Every Sunday afternoon, molecular biologist Steve Dowdy grabs his surfboard and tries to catch a wave. It's a ritual that clears his mind and sparks his creativity.
"The waves are constantly changing," Dowdy says. "And when you are on the face of a 10- or 12-foot wave you are constantly adapting what you are doing. I find it freshens the mind and allows me to think in different ways."
That ability to find new approaches to problems has resulted in a career that has included deciphering critical aspects of the cell cycle, exploring tumor suppressors, and developing unique drug delivery systems.
Dowdy's path to studying cancer and drug delivery wasn't straightforward. He considered pursuing either biology or high-energy physics in college. "The tools for genetic engineering were just being discovered," Dowdy says. "It really seemed like biology was where you could make some big advances."
Working in an immunology lab as an undergraduate convinced Dowdy he would become an immunologist.

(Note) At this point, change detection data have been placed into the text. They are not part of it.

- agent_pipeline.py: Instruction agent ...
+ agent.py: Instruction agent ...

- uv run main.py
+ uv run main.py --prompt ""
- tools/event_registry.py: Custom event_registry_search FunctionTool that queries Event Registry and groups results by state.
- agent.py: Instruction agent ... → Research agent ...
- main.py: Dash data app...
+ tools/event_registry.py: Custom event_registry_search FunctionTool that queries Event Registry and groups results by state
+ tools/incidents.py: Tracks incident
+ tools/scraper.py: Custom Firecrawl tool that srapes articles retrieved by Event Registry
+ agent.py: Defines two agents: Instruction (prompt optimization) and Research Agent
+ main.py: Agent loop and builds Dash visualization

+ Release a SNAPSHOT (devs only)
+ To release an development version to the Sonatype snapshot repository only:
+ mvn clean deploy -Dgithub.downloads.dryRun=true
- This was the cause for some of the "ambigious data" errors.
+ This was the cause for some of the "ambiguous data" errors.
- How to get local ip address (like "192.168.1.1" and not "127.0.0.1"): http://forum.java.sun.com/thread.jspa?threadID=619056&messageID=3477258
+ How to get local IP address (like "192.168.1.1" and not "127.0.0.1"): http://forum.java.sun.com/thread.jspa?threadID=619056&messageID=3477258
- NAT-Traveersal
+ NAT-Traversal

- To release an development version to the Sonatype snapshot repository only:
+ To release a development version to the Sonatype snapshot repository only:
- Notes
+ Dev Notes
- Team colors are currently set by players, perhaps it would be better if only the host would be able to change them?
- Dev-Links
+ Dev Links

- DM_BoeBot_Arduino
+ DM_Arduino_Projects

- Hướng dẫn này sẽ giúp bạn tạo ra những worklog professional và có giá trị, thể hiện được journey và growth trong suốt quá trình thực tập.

However, his first lab rotation in graduate school at the University of California, Irvine, School of Medicine disabused him of that notion.
"I absolutely hated that immunology rotation," Dowdy laughs. "I became interested in cancer because of the implications to society and the fact that it touches so many aspects of cell biology."
As a postdoc, he studied tumor suppressors in the Whitehead Institute laboratory of Robert Weinberg, who had first cloned the gene for a tumor suppressor—the retinoblastoma (Rb) suppressor. At the time, Dowdy says, the tumor suppressor research world was essentially concentrated in Boston. "While I was there it became crystal clear that Rb suppressed transcription and that it was regulated by the cell cycle machinery. It was a merger of the cell cycle world with the tumor suppressor world."
That realization set Dowdy on a quest to study the many cellular pathways that are active in cancer when he started his own lab at the Washington University School of Medicine. Even though the link between Rb and the cell cycle—the growth and division of cells—was established in cultured tumor cells, understanding its role in the cell cycle of normal cells had been hampered because it was impossible to deliver the tumor suppressor into all the normal cells.
"For two years, we couldn't really ask the questions we wanted to ask," remembers Dowdy, who is currently at the University of California, San Diego, School of Medicine. "We had our backs up against the wall. It was very frustrating."
Then he remembered a paper about a small section of protein from the human immunodeficiency virus that he had read about as a graduate student. That small section of protein—called the protein transduction domain (PTD)—could slip across cell membranes. Curiously, that ability plays no role in HIV pathology. Dowdy and his lab hooked the PTD to tumor-suppressor proteins to see if these fusion proteins could enter cells and stop them from dividing.
"When we added the fusion proteins to synchronized normal cells it stopped their growth. I guess desperation drives you to creativity," Dowdy says. His lab ultimately detailed how the cell cycle machinery regulates Rb in normal cells. The team has generated more than 50 fusion proteins with the PTD system.
That success led to work on PTD–tumor-suppressor fusion proteins that could be developed as potential cancer therapeutics. "With large molecules like enzymes, delivery into the cell is the problem," Dowdy says. "Several biotech companies now have ongoing clinical trials with PTD-based therapeutics."
In 2003, Dowdy focused his efforts on RNA inhibition (RNAi)—a mechanism that silences genes through short double-stranded RNA fragments. Introducing these small bits of RNA into a cell is a very potent way to shut down a gene. Dowdy saw the potential for developing specific and highly active cancer therapies. Because cancer causes so many genetic changes in the cell, he figured he could target specific changes, shut them down, and keep the cancer at bay.
First, however, he had to figure out how to deliver these small inhibitory RNAs (siRNAs) into cancer cells. Simply adding siRNAs to a PTD peptide failed. The siRNAs are highly negatively charged and PTDs are positively charged—"they stick together like glue." Dowdy decided to try to solve the problem by attaching a PTD to a chunk of protein that swaddles the siRNA and masks its negative charge.
Using this approach in mouse models of glioblastoma, Dowdy's team was able to see a complete RNAi response in less than 6 hours. He is now working to create RNAi methods that can be continually tweaked to combat new mutations. His goal is to eventually turn cancer into a disease that, even if it cannot be cured, can be managed.
"When you see something like PTDs, you have to hope that you don't just discard the information as an oddity and that your training has prepared you to dig down," he says. "I think the next 5 to 10 years are going to be very exciting."